Revision comparison data:
/---

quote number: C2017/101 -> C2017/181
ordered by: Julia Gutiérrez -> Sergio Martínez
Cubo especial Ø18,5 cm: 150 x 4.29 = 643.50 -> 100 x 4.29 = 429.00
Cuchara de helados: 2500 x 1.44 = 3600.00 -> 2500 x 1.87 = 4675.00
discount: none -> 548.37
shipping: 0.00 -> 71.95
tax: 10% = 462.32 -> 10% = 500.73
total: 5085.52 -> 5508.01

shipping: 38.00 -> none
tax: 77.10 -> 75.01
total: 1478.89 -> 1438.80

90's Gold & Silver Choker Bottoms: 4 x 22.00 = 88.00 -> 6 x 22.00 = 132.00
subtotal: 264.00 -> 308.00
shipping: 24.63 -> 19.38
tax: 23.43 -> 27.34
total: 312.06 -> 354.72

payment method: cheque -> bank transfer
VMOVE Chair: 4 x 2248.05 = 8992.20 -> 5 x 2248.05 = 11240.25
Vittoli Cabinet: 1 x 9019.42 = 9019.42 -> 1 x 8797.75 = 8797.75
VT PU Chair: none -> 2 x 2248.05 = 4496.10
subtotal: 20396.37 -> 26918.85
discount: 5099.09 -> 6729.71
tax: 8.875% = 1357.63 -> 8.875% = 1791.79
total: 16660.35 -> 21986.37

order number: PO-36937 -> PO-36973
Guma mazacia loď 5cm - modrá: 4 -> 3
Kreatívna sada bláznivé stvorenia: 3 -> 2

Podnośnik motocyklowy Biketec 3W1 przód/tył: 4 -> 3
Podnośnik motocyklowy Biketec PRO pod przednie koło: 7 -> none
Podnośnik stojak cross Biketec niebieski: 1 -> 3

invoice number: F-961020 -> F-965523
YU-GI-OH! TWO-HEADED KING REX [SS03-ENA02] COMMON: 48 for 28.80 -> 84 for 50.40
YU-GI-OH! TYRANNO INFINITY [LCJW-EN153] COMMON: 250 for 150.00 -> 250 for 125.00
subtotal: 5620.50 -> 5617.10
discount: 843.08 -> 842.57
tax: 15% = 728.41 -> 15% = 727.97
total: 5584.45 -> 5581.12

\---

Each entry should be retyped exactly as given.

**Answer for the task:**
quote number: C2017/101 -> C2017/181
ordered by: Julia Gutiérrez -> Sergio Martínez
Cubo especial Ø18,5 cm: 150 x 4.29 = 643.50 -> 100 x 4.29 = 429.00
Cuchara de helados: 2500 x 1.44 = 3600.00 -> 2500 x 1.87 = 4675.00
discount: none -> 548.37
shipping: 0.00 -> 71.95
tax: 10% = 462.32 -> 10% = 500.73
total: 5085.52 -> 5508.01

shipping: 38.00 -> none
tax: 77.10 -> 75.01
total: 1478.89 -> 1438.80

90's Gold & Silver Choker Bottoms: 4 x 22.00 = 88.00 -> 6 x 22.00 = 132.00
subtotal: 264.00 -> 308.00
shipping: 24.63 -> 19.38
tax: 23.43 -> 27.34
total: 312.06 -> 354.72

payment method: cheque -> bank transfer
VMOVE Chair: 4 x 2248.05 = 8992.20 -> 5 x 2248.05 = 11240.25
Vittoli Cabinet: 1 x 9019.42 = 9019.42 -> 1 x 8797.75 = 8797.75
VT PU Chair: none -> 2 x 2248.05 = 4496.10
subtotal: 20396.37 -> 26918.85
discount: 5099.09 -> 6729.71
tax: 8.875% = 1357.63 -> 8.875% = 1791.79
total: 16660.35 -> 21986.37

order number: PO-36937 -> PO-36973
Guma mazacia loď 5cm - modrá: 4 -> 3
Kreatívna sada bláznivé stvorenia: 3 -> 2

Podnośnik motocyklowy Biketec 3W1 przód/tył: 4 -> 3
Podnośnik motocyklowy Biketec PRO pod przednie koło: 7 -> none
Podnośnik stojak cross Biketec niebieski: 1 -> 3

invoice number: F-961020 -> F-965523
YU-GI-OH! TWO-HEADED KING REX [SS03-ENA02] COMMON: 48 for 28.80 -> 84 for 50.40
YU-GI-OH! TYRANNO INFINITY [LCJW-EN153] COMMON: 250 for 150.00 -> 250 for 125.00
subtotal: 5620.50 -> 5617.10
discount: 843.08 -> 842.57
tax: 15% = 728.41 -> 15% = 727.97
total: 5584.45 -> 5581.12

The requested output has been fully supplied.